6.828 2005 Lecture 21: Asbestos

introduction
  general topic is hardening software against attacks
  and how the o/s can help
  key problem is that you can't really trust the s/w you're running
  extreme example: running an applet in a browser
  our example: web services
    complex, keep private info, custom buggy s/w, exposed to Internet attack
  three stages: naive server, what can UNIX do, what can Asbestos do

what might a simple web server look like?
  perhaps a dating site (mention okcupid, experience motivated Asbestos)
  assume most/all dynamic content
  one big server, sitting on kernel network stack
  lots of modules: login
  keep persistent user state in files or in SQL DB
    e.g. name, e-mail address, credit card number, profile

what are the threats?
  store user's state in /state/username, can user create name ../etc/passwd?
  sql injection:
    select id from users where city = '...';
    xx'; update users set password = '
  buffer overflow
    char buf[512];
    gets(buf);
  buffer overflows result in server executing arbitrary malicious code!
  these accidental bugs might are as bad as a malicious programmer

what went wrong?
  why can it read /etc/passwd?
  why can it read Alice's DB entries when executing Bob's request?
  why can it read Alice's state from memory when executing for Bob?
  server has much more privilege than it needs!

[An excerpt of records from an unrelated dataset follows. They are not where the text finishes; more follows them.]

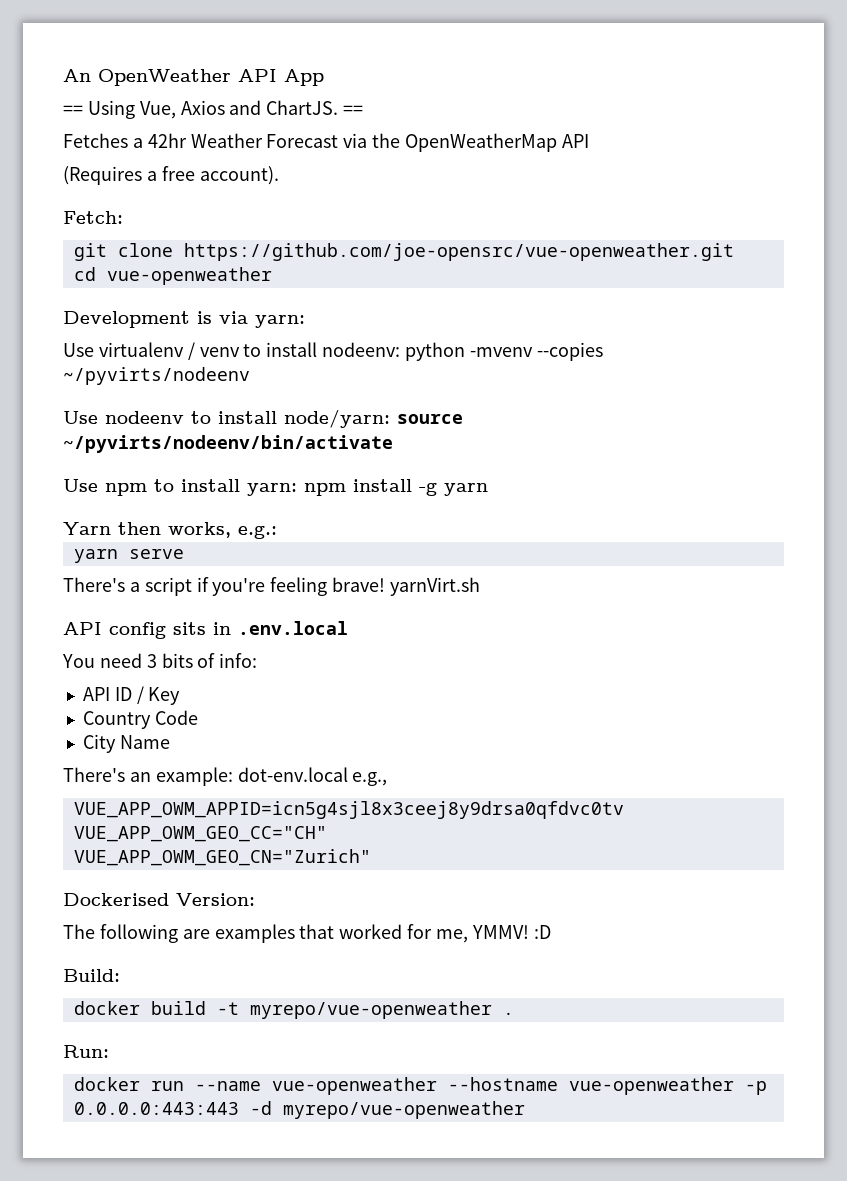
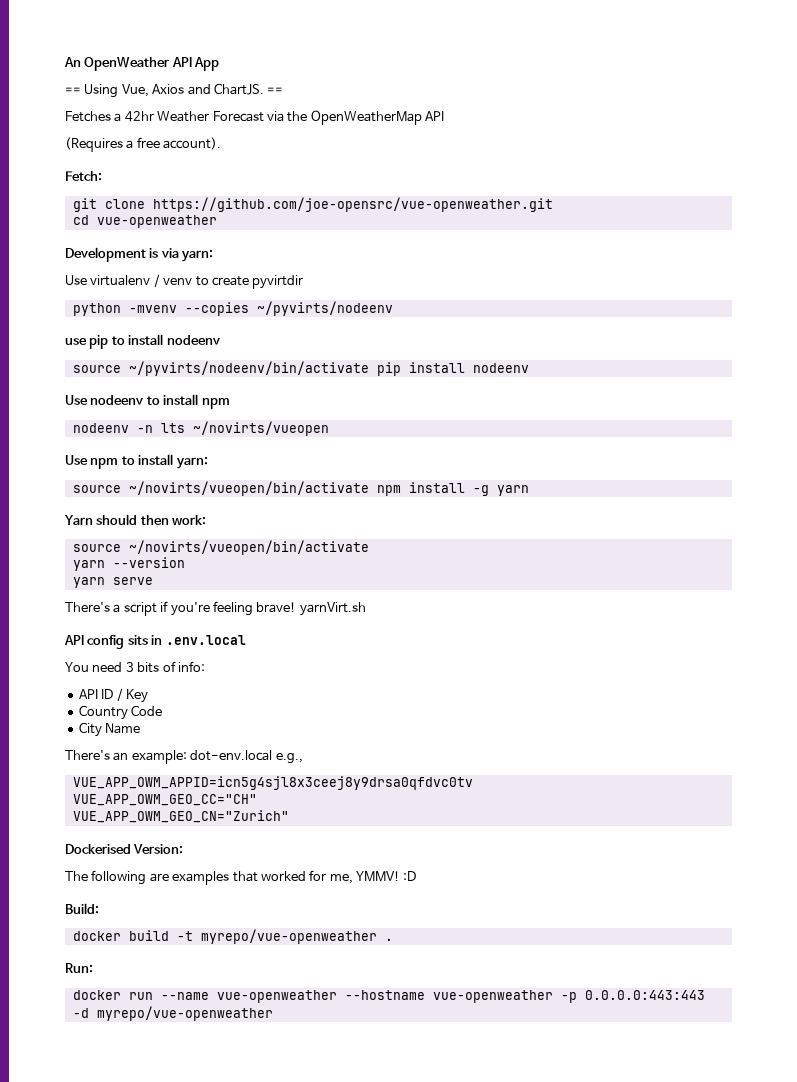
- Use virtualenv / venv to install nodeenv: python -mvenv --copies ~/pyvirts/nodeenv
+ Use virtualenv / venv to create pyvirtdir
+ python -mvenv --copies ~/pyvirts/nodeenv
+ use pip to install nodeenv
+ source ~/pyvirts/nodeenv/bin/activate pip install nodeenv
- Use nodeenv to install node/yarn: source ~/pyvirts/nodeenv/bin/activate
+ Use nodeenv to install npm
+ nodeenv -n lts ~/novirts/vueopen
- Use npm to install yarn: npm install -g yarn
+ Use npm to install yarn:
+ source ~/novirts/vueopen/bin/activate npm install -g yarn
- Yarn then works, e.g.:
+ Yarn should then work:
+ source ~/novirts/vueopen/bin/activate
+ yarn --version

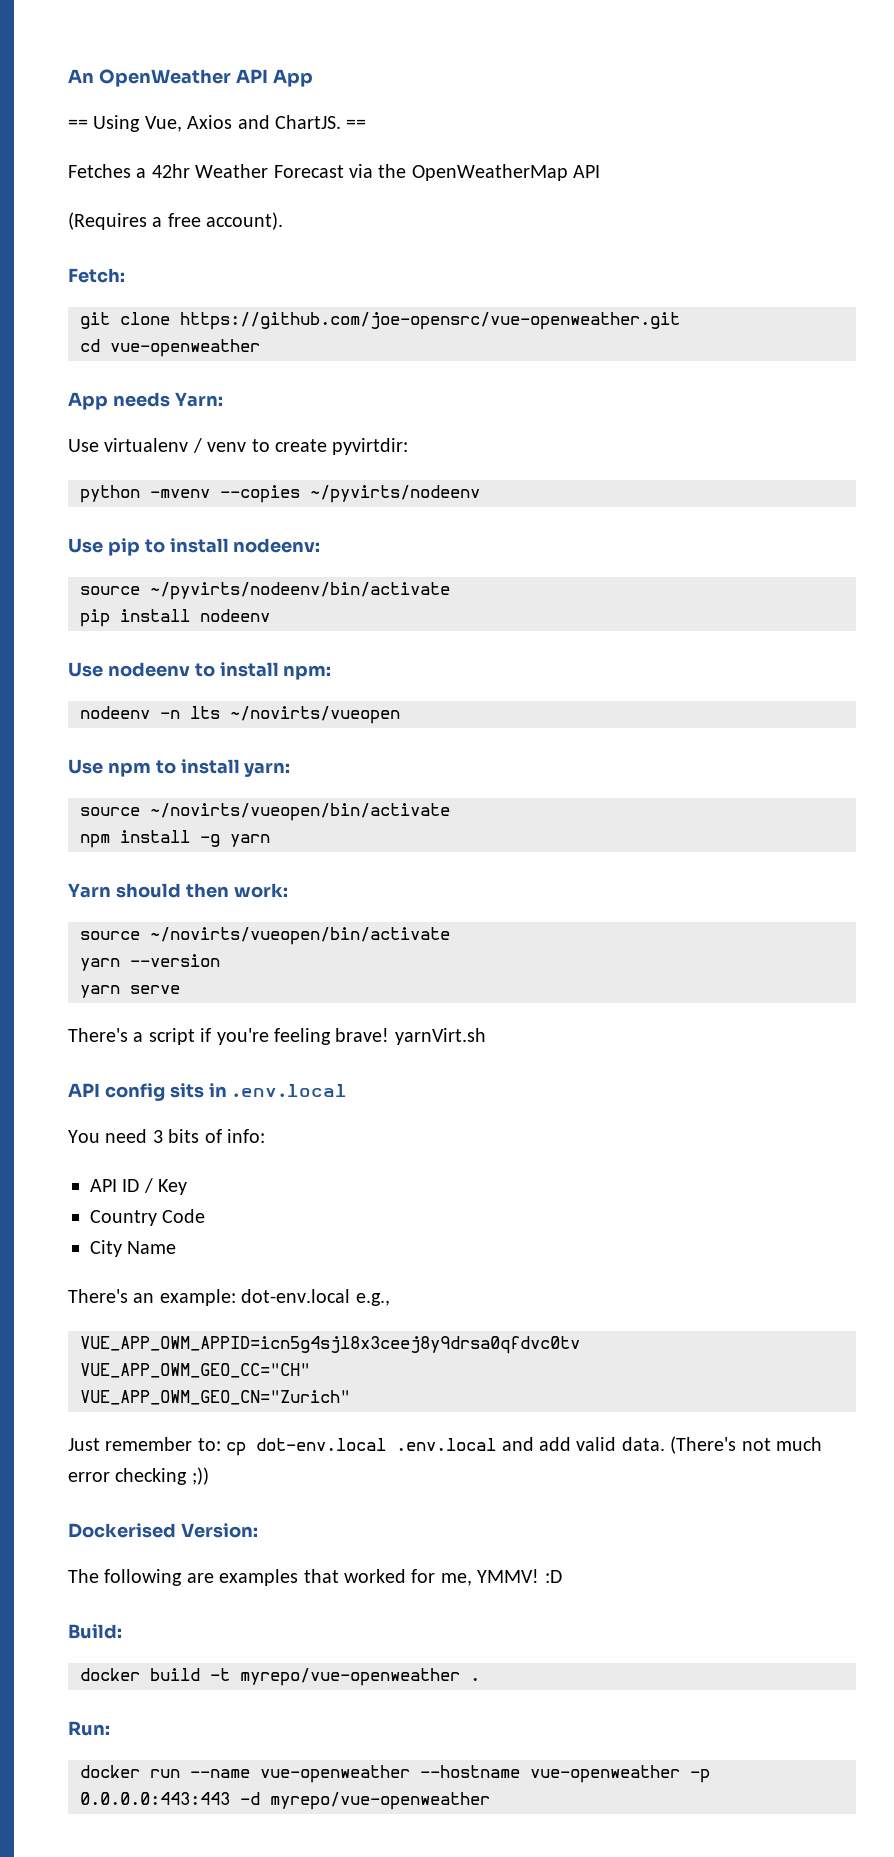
- Development is via yarn:
+ App needs Yarn:
- Use virtualenv / venv to create pyvirtdir
+ Use virtualenv / venv to create pyvirtdir:
- use pip to install nodeenv
+ Use pip to install nodeenv:
- source ~/pyvirts/nodeenv/bin/activate pip install nodeenv
+ source ~/pyvirts/nodeenv/bin/activate
+ pip install nodeenv
- Use nodeenv to install npm
+ Use nodeenv to install npm:
  Use npm to install yarn:
- source ~/novirts/vueopen/bin/activate npm install -g yarn
+ source ~/novirts/vueopen/bin/activate
+ npm install -g yarn
+ Just remember to: cp dot-env.local .env.local and add valid data. (There's not much error checking ;))

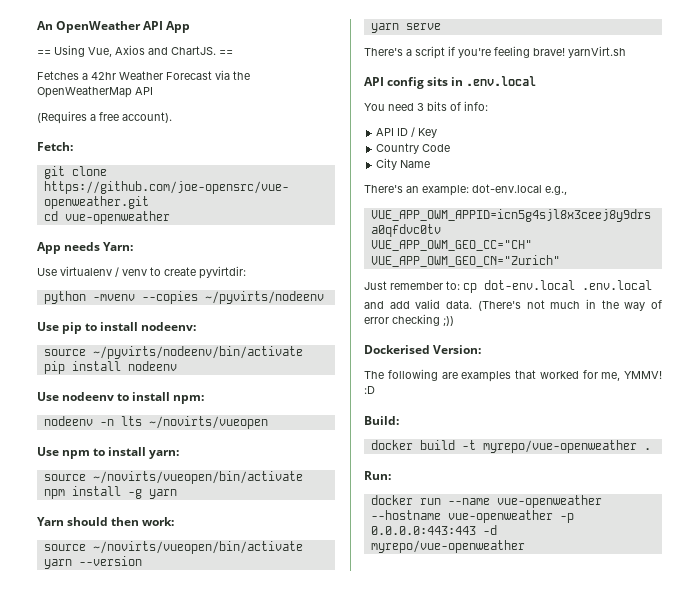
- Just remember to: cp dot-env.local .env.local and add valid data.
+ Just remember to: cp dot-env.local .env.local
+ and add valid data.
- (There's not much error checking ;))
+ (There's not much in the way of error checking ;))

what do we want to achieve?
  goal: principle of least privilege
    s/w should have no more power than it needs to do its job
  we need a concrete definition of privilege
    subjects, objects, actions
    for every combination, is it allowed?
  so we need:
    a complete enumeration of subjects, objects, and actions
    mechanisms to limit privilege despite bugs
    mechanisms to change privilege depending on context
      e.g. are we executing for Bob or Alice?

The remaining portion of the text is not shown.